Desktop Metal focuses on industrial 3D printing with new brand ETEC –

At the very beginning of 2021, Metal desk (NYSE: DM) announced that it has acquired the leader in photopolymer 3D printing EnvisionTEC for $300 million in stock and cash. At the time, Desktop Metal founder and CEO Ric Fulop said the two companies had “the opportunity to shape the future of additive manufacturing 2.0,” and Al Siblani, CEO of EnvisionTEC, was in charge. agreement, stating that bringing the two together “would provide a footprint of customers who can benefit from our combined technology platforms. Today, Desktop Metal kicked off the launch of a new 3D printing brand and wholly-owned subsidiary, ETEC, which focuses on industrial manufacturing customers.

The announcement of this new Additive Manufacturing 2.0 brand comes as EnvisionTEC celebrates its first anniversary as part of the Desktop Metal family. ETEC, pronounced ē-tek, was launched from the assets of EnvisionTEC, of ​​which there are quite a few – the company, which originally invented digital light processing (DLP) 3D printing technology, owns an incredibly strong intellectual property portfolio, with over 130 patents and pending patent applications and over 190 qualified materials.

“ETEC has long roots in the additive manufacturing industry. EnvisionTEC 3D printers, which are best known for their extreme levels of precision and surface finish, have been leaders in the healthcare, dental and medical industry since the company was founded in 2002,” the site states.
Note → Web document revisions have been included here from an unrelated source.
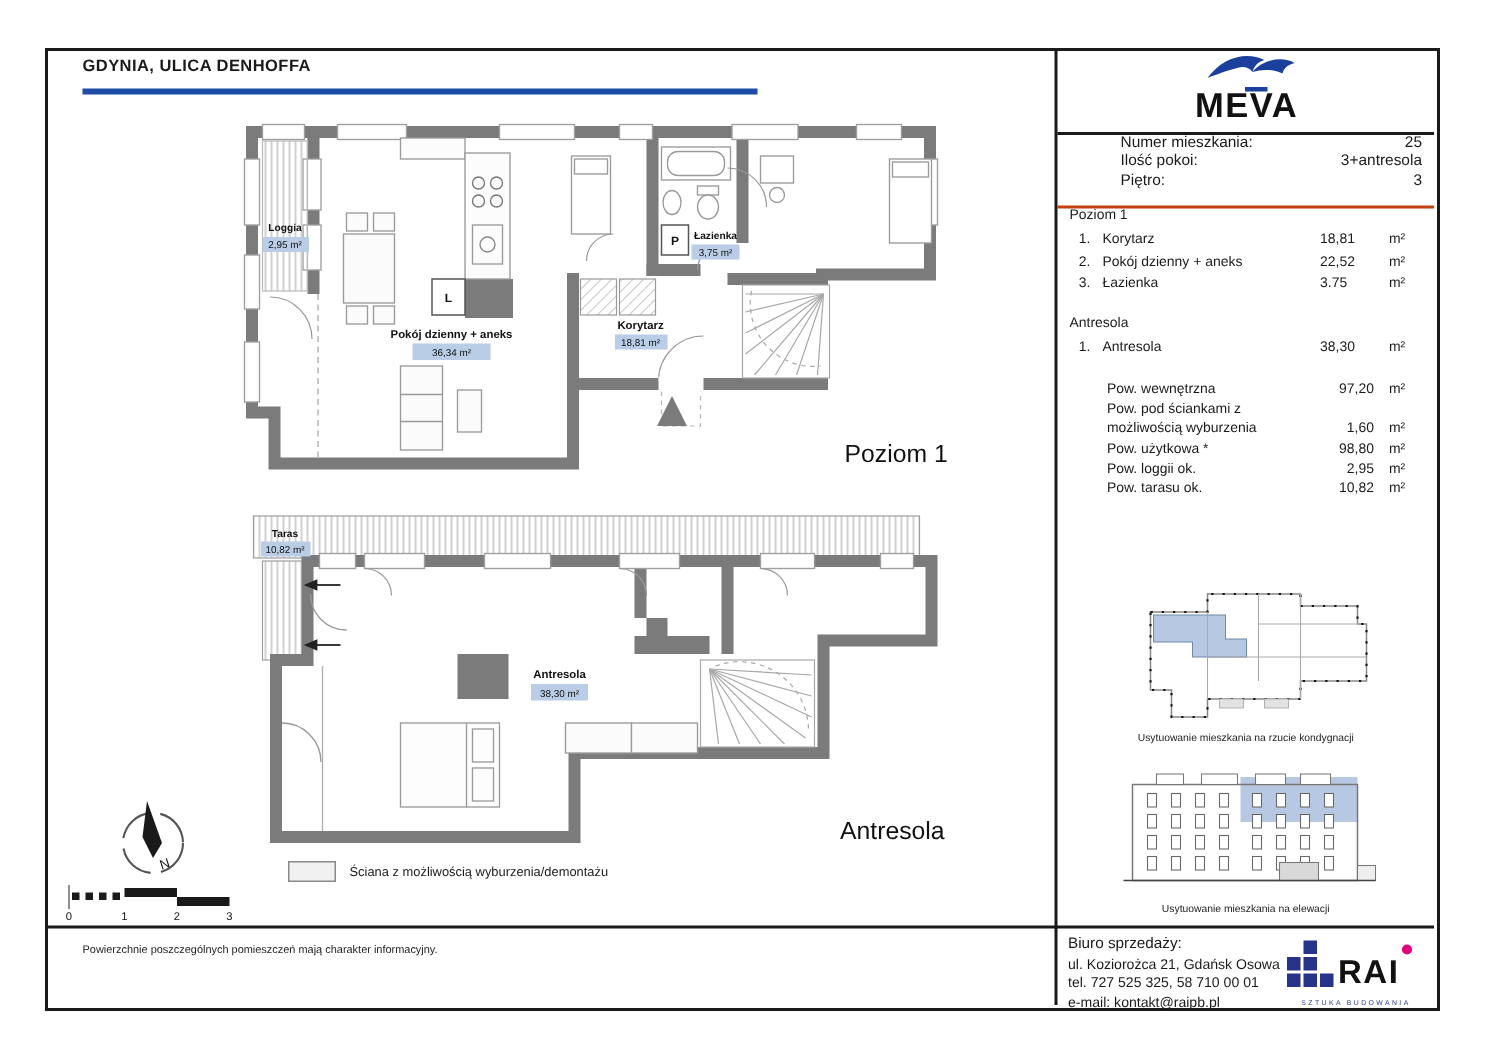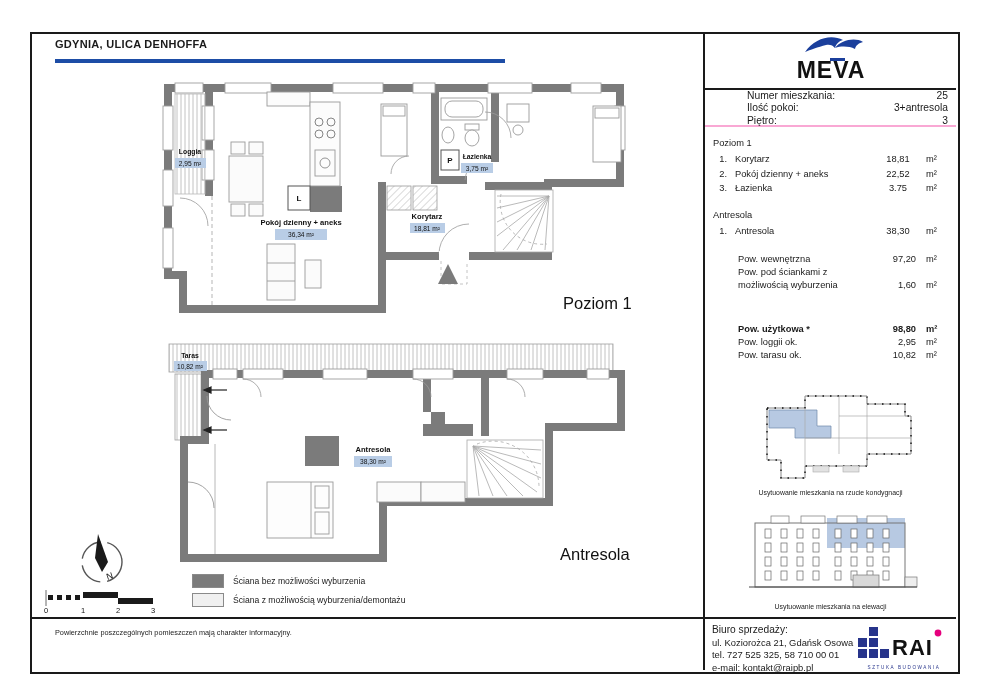--- a/index.html
+++ b/index.html
@@ -17,37 +17,37 @@
   .room-name-sm{font-size:6.8px;font-weight:bold;}
   .badge-txt{font-size:6.6px;}
   .legend{left:192px;top:574px;}
   .legend-row{display:flex;align-items:center;margin-bottom:5px;}
   .legend-swatch{width:30px;height:12px;margin-right:9px;border:1px solid #8a8a8a;}
   .legend-label{font-size:8.6px;}
   
   .panel{left:705px;top:32px;width:251px;height:585px;}
   .meva-box{left:0;top:0;width:251px;height:56px;border-bottom:2px solid #1a1a1a;
             display:flex;align-items:center;justify-content:center;}
-  .info-box{left:0;top:56px;width:251px;height:39px;border-bottom:2px solid #f9a8d4;
+  .info-box{left:0;top:56px;width:251px;height:51px;border-bottom:2px solid #c2410c;
             padding-top:2px;box-sizing:border-box;}
   .info-row{display:flex;padding:0 8px 0 42px;font-size:10.3px;line-height:12.3px;}
   .info-row .lab{flex:1;}
   .info-row .val{text-align:right;}
   .list{left:0;top:100px;width:251px;font-size:9.3px;}
   .grp-header{margin:6px 0 4px 8px;}
   .lrow{display:flex;line-height:14.5px;}
   .lrow .no{width:22px;text-align:right;}
   .lrow .nm{margin-left:8px;flex:1;}
-  .lrow .vv{width:36px;text-align:center;}
+  .lrow .vv{width:36px;text-align:left;}
   .lrow .uu{width:30px;padding-left:10px;}
   .sumrow{display:flex;line-height:13.2px;}
   .sumrow .nm{margin-left:33px;flex:1;}
   .sumrow .vv{width:36px;text-align:right;}
   .sumrow .uu{width:30px;padding-left:10px;}
-  .bold{font-weight:bold;margin-top:30px;}
+  .bold{font-weight:normal;}
   .diag-caption{width:251px;text-align:center;font-size:6.9px;color:#222;}
   
   .footer{left:30px;top:617px;width:926px;height:53px;border-top:2px solid #1a1a1a;}
   .disclaimer{left:25px;top:8px;width:640px;font-size:7.3px;line-height:11.6px;color:#222;}
   .office{left:682px;top:5px;font-size:9.4px;line-height:12.5px;}
   .office .hdr{font-size:10.2px;}
   .rai{left:828px;top:7px;width:95px;}
   .rai-tagline{font-size:4.6px;letter-spacing:1.6px;color:#27348b;margin-top:1px;text-align:center;width:92px;}
 </style>
 </head>
@@ -301,24 +301,20 @@
     <rect x="45" y="4" width="35" height="6" fill="#1a1a1a"></rect>
     <rect x="80" y="10" width="35" height="6" fill="#1a1a1a"></rect>
     <line x1="8" y1="2" x2="8" y2="18" stroke="#444" stroke-width="0.8"></line>
     <text x="8" y="25" font-size="7.5" text-anchor="middle">0</text>
     <text x="45" y="25" font-size="7.5" text-anchor="middle">1</text>
     <text x="80" y="25" font-size="7.5" text-anchor="middle">2</text>
     <text x="115" y="25" font-size="7.5" text-anchor="middle">3</text>
   </svg>
 
   <div class="abs legend">
-    <div class="legend-row">
-      <div class="legend-swatch" style="background:#7b7b7b;"></div>
-      <div class="legend-label">Ściana bez możliwości wyburzenia</div>
-    </div>
     <div class="legend-row">
       <div class="legend-swatch" style="background:#f0f0f0;"></div>
       <div class="legend-label">Ściana z możliwością wyburzenia/demontażu</div>
     </div>
   </div>
 
   <div class="abs panel">
 
     <div class="abs meva-box">
       <svg width="120" height="52" viewBox="0 0 120 52">

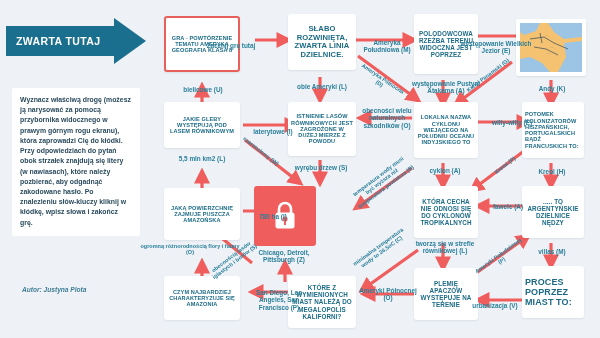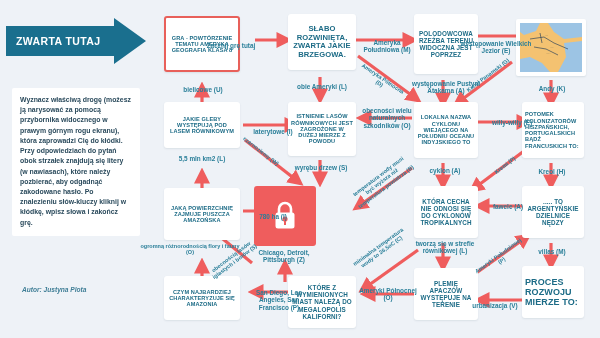--- a/index.html
+++ b/index.html
@@ -209,39 +209,39 @@
   </svg>
 
   <div class="qbox sm start-outline" style="left:164px; top:16px; width:76px; height:56px;">GRA - POWTÓRZENIE TEMATU AMERYKA GEOGRAFIA KLASA 8</div>
 
   <div class="qbox sm" style="left:164px; top:102px; width:76px; height:46px;">JAKIE GLEBY WYSTĘPUJĄ POD LASEM RÓWNIKOWYM</div>
 
   <div class="qbox sm" style="left:164px; top:188px; width:76px; height:52px;">JAKĄ POWIERZCHNIĘ ZAJMUJE PUSZCZA AMAZOŃSKA</div>
 
   <div class="qbox sm" style="left:164px; top:276px; width:76px; height:44px;">CZYM NAJBARDZIEJ CHARAKTERYZUJE SIĘ AMAZONIA</div>
 
-  <div class="qbox big" style="left:288px; top:14px; width:68px; height:56px;">SŁABO ROZWINIĘTA, ZWARTA JAKIE BRZEGOWA.</div>
+  <div class="qbox big" style="left:288px; top:14px; width:68px; height:56px;">SŁABO ROZWINIĘTA, ZWARTA LINIA DZIELNICE.</div>
 
   <div class="qbox sm" style="left:288px; top:102px; width:68px; height:54px;">ISTNIENIE LASÓW RÓWNIKOWYCH JEST ZAGROŻONE W DUŻEJ MIERZE Z POWODU</div>
 
   <div class="qbox med" style="left:288px; top:276px; width:68px; height:52px;">KTÓRE Z WYMIENIONYCH MIAST NALEŻĄ DO MEGALOPOLIS KALIFORNI?</div>
 
   <div class="qbox med" style="left:414px; top:14px; width:64px; height:60px;">POLODOWCOWA RZEŹBA TERENU WIDOCZNA JEST POPRZEZ</div>
 
   <div class="qbox sm" style="left:414px; top:102px; width:64px; height:56px;">LOKALNA NAZWA CYKLONU WIEJĄCEGO NA POŁUDNIU OCEANU INDYJSKIEGO TO</div>
 
   <div class="qbox med" style="left:414px; top:186px; width:64px; height:52px;">KTÓRA CECHA NIE ODNOSI SIĘ DO CYKLONÓW TROPIKALNYCH</div>
 
   <div class="qbox med" style="left:414px; top:268px; width:64px; height:52px;">PLEMIĘ APACZÓW WYSTĘPUJE NA TERENIE</div>
 
   <div class="qbox sm" style="left:522px; top:102px; width:62px; height:56px; text-align:left; justify-content:flex-start;">POTOMEK KOLONIZATORÓW HISZPAŃSKICH, PORTUGALSKICH BĄDŹ FRANCUSKICH TO:</div>
 
   <div class="qbox med" style="left:522px; top:186px; width:62px; height:52px;">..... TO ARGENTYŃSKIE DZIELNICE NĘDZY</div>
 
-  <div class="qbox" style="left:522px; top:266px; width:62px; height:52px; font-size:9px; text-align:left; justify-content:flex-start;">PROCES ROZWOJU MIERZE TO:</div>
+  <div class="qbox" style="left:522px; top:266px; width:62px; height:52px; font-size:9px; text-align:left; justify-content:flex-start;">PROCES POPRZEZ MIAST TO:</div>
 
   <div id="lock-tile">
     <svg width="28" height="32" viewBox="0 0 28 32">
       <path d="M8,13 L8,9 a6,6 0 0 1 12,0 L20,13" fill="none" stroke="#ffffff" stroke-width="2.6"></path>
       <rect x="4.5" y="12.5" width="19" height="16" rx="2.5" fill="#ffffff"></rect>
       <circle cx="14" cy="19" r="2.6" fill="#ef5d5d"></circle>
       <rect x="13" y="19" width="2" height="6" fill="#ef5d5d"></rect>
     </svg>
   </div>
 

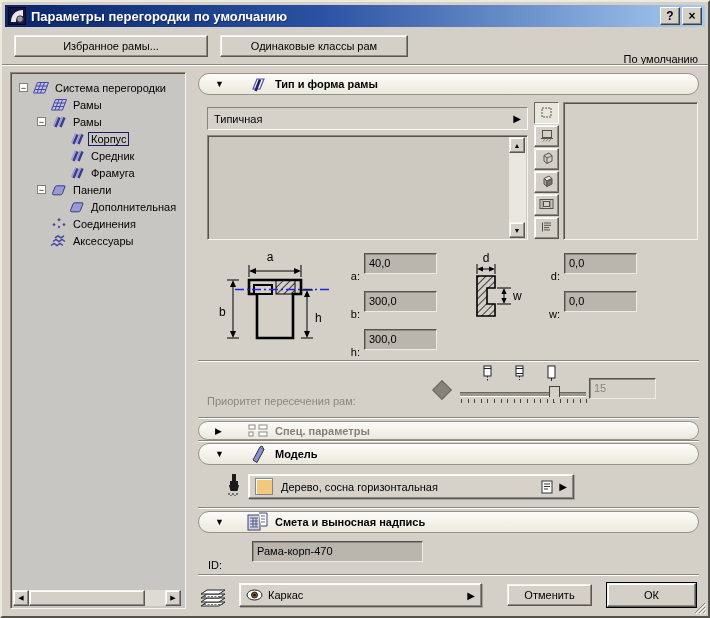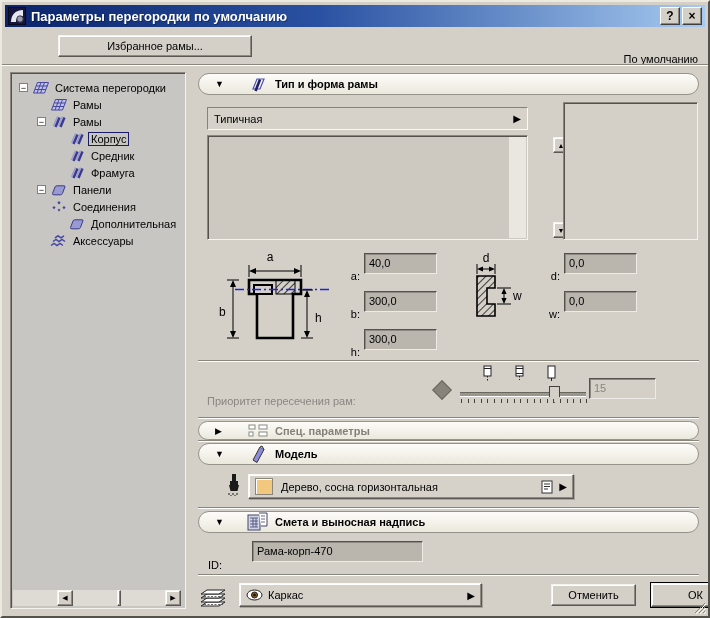--- a/index.html
+++ b/index.html
@@ -10,21 +10,21 @@
   .titlebar{position:absolute;left:3px;top:3px;right:3px;height:22px;
             background:linear-gradient(90deg,#0a246a 0%,#2a52a2 45%,#a6caf0 100%);
             display:flex;align-items:center;padding:0 3px;box-sizing:border-box;}
   .title-text{color:#fff;font-weight:bold;font-size:13px;margin-left:5px;flex:1;
               text-shadow:1px 1px 0 #00000055;white-space:nowrap;}
   .tb-btn{width:18px;height:16px;background:#d4d0c8;border:1px solid;border-color:#fff #404040 #404040 #fff;
           box-shadow:inset -1px -1px 0 #8a867e;display:flex;align-items:center;justify-content:center;
           font-weight:bold;font-size:12px;margin-left:2px;cursor:default;}
   
   .raised{background:#d4d0c8;border:1px solid;border-color:#f5f3ed #5b5852 #5b5852 #f5f3ed;
-          box-shadow:inset -1px -1px 0 #8d8a83,inset 1px 1px 0 #fff;box-sizing:border-box;margin-left:44px;}
+          box-shadow:inset -1px -1px 0 #8d8a83,inset 1px 1px 0 #fff;box-sizing:border-box;}
   .sunkenpanel{border:1px solid;border-color:#8a867e #f5f3ed #f5f3ed #8a867e;
           box-shadow:inset 1px 1px 0 #55524c;box-sizing:border-box;}
   .btn{position:absolute;display:flex;align-items:center;justify-content:center;font-size:11px;}
   .groove{position:absolute;height:2px;border-top:1px solid #8a867e;border-bottom:1px solid #fff;box-sizing:border-box;}
   .lbl{position:absolute;white-space:nowrap;margin-top:12px;}
   
   .field{position:absolute;box-sizing:border-box;background:#bab6ae;
          border:1px solid;border-color:#55524c #edebe5 #edebe5 #55524c;
          box-shadow:inset 1px 1px 0 #8d8a83;padding:3px 4px 0;font-size:11px;overflow:hidden;}
   .field.disabled{background:#d4d0c8;color:#8a867e;}
@@ -86,20 +86,21 @@
       <path d="M3,15 C3,8 7,3 15,3 L15,9 C10,9 8,11 8,15 Z" fill="#e6e6ee"></path>
       <circle cx="12" cy="12" r="3.2" fill="#9a9aa8" stroke="#3a3a4e"></circle>
         </svg>
     </span>
     <span class="title-text">Параметры перегородки по умолчанию</span>
     <span class="tb-btn">?</span>
     <span class="tb-btn">×</span>
   </div>
 
   <div class="btn raised" style="left:12px;top:33px;width:194px;height:22px">Избранное рамы...</div>
+  <div class="btn raised" style="left:218px;top:33px;width:188px;height:22px">Одинаковые классы рам</div>
   <span class="lbl" style="right:10px;top:39px">По умолчанию</span>
   <div class="groove" style="left:0;top:62px;width:710px"></div>
 
   <div class="tree-panel">
     <div id="tree">
         <div class="tree-row" style="padding-left: 4px;">
           <span class="expander">−</span>
           <span class="tree-icon">
             <svg width="18" height="13">
               <path d="M1.5,12 L5.5,1.5 H16.5 L12.5,12 Z" fill="#c2c2e2" stroke="#4646a6"></path>
@@ -183,43 +184,43 @@
           <span class="tree-label">Фрамуга</span>
         </div>
         <div class="tree-row" style="padding-left: 22px;">
           <span class="expander">−</span>
           <span class="tree-icon">
             <svg width="16" height="12">
               <path d="M1.5,9.5 L4,3 Q4.5,1.8 5.8,1.8 L13,1.8 Q14.4,1.8 13.9,3 L11.4,9.5 Q11,10.8 9.6,10.8 L3,10.8 Q1.2,10.8 1.5,9.5 Z" fill="#9a9ad2" stroke="#3a3a8a"></path>
             </svg>
           </span>
           <span class="tree-label">Панели</span>
+        </div>
+        <div class="tree-row" style="padding-left: 40px;">
+          <span class="exp-spacer"></span>
+          <span class="tree-icon">
+            <svg width="16" height="12">
+              <path d="M1.5,9.5 L4,3 Q4.5,1.8 5.8,1.8 L13,1.8 Q14.4,1.8 13.9,3 L11.4,9.5 Q11,10.8 9.6,10.8 L3,10.8 Q1.2,10.8 1.5,9.5 Z" fill="#9a9ad2" stroke="#3a3a8a"></path>
+            </svg>
+          </span>
+          <span class="tree-label">Дополнительная</span>
         </div>
         <div class="tree-row" style="padding-left: 22px;">
           <span class="exp-spacer"></span>
           <span class="tree-icon">
             <svg width="16" height="13">
               <g fill="#4646a6">
                 <path d="M8,1 l1.7,1.7 -1.7,1.7 -1.7,-1.7 Z"></path>
                 <path d="M3,6 l1.6,1.6 -1.6,1.6 -1.6,-1.6 Z"></path>
                 <path d="M13,6 l1.6,1.6 -1.6,1.6 -1.6,-1.6 Z"></path>
                 <path d="M8,8.6 l1.4,1.4 -1.4,1.4 -1.4,-1.4 Z"></path>
               </g>
             </svg>
           </span>
           <span class="tree-label">Соединения</span>
-        </div>
-        <div class="tree-row" style="padding-left: 40px;">
-          <span class="exp-spacer"></span>
-          <span class="tree-icon">
-            <svg width="16" height="12">
-              <path d="M1.5,9.5 L4,3 Q4.5,1.8 5.8,1.8 L13,1.8 Q14.4,1.8 13.9,3 L11.4,9.5 Q11,10.8 9.6,10.8 L3,10.8 Q1.2,10.8 1.5,9.5 Z" fill="#9a9ad2" stroke="#3a3a8a"></path>
-            </svg>
-          </span>
-          <span class="tree-label">Дополнительная</span>
         </div>
         <div class="tree-row" style="padding-left: 22px;">
           <span class="exp-spacer"></span>
           <span class="tree-icon">
             <svg width="18" height="12">
               <g stroke="#4646a6" stroke-width="1.5" fill="none">
                 <path d="M1,10.5 l3,-2 3,2 3,-2 3,2"></path>
                 <path d="M3,6.5 l3,-2 3,2 3,-2 3,2"></path>
                 <path d="M5,2.8 l3,-2 3,2 3,-2"></path>
               </g>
ETEC website.

“Now, ETEC brings its high-speed polymer 3D printing solutions to consumer and industrial goods manufacturers.”

The new brand was launched to give EnvisionTEC a way to further connect with industrial customers interested in digital mass production of industrial and consumer products via high performance polymer 3D printing. The company’s 3D printers are said to offer excellent surface finish and precision, along with high speed, making them excellent machines for the jewelry, medical and dental industries.

“Desktop Metal’s integration strategy is to focus on customers and their application needs first, so we can build the most personalized and compelling business case for them to adopt desktop technologies. additive manufacturing 2.0 for mass production. Our launch of ETEC and Desktop Health allows us to speak more directly to specific customers with targeted needs and better serve them,” Fulop explained. “ETEC offers incredibly powerful 3D printers paired with proprietary materials that are already driving a new wave of consumer and industrial innovation.”

Desktop Metal is constantly working to integrate materials, technologies, applications and 3D printing software, in order to bring more and more manufacturers towards AM 2.0. This way, all of its customers can reap the benefits of less waste, faster time to market, better financial savings and greater design flexibility, while incurring less risk to their customers. supply chains. If Desktop Metal continues to acquire companies, like Aerosint and ExOne and Aidro and more, it can continue to add new capabilities to its name, making its portfolio incredibly strong.

3D printed midsole made with Adaptive3D photopolymers. Image courtesy of Desktop Metal.

An example is the recently launched partnership between ETEC and resin manufacturer Adaptive3D, another subsidiary of Desktop Metal. Through another of Desktop Metal’s material and hardware integrations, Adaptive3D’s photo elastomers will now be printed exclusively on ETEC’s 3D printing systems for optimized performance. Today, ETEC offers a wide range of photopolymer materials, including the most tear-resistant elastomer on the market, Elastic Tough Rubber 90 (ETR 90). In fact, you can already find ETR used in products currently on sale, like recoil pads and power tool adapters, and by partnering with ETEC and Desktop Metal, Adaptive3D’s elastomer portfolio has also new applications including seat cushions and shoe midsoles.

The new ETEC brand logo is a representation of the recognizable DLP build plate from above. The logo is representative of the company’s bold, structured new look and go-to-market strategy. Don’t worry if you see the original EnvisionTEC name referenced in some documents and ETEC in others – the brand has its roots in the company’s first name, so both will likely be used globally.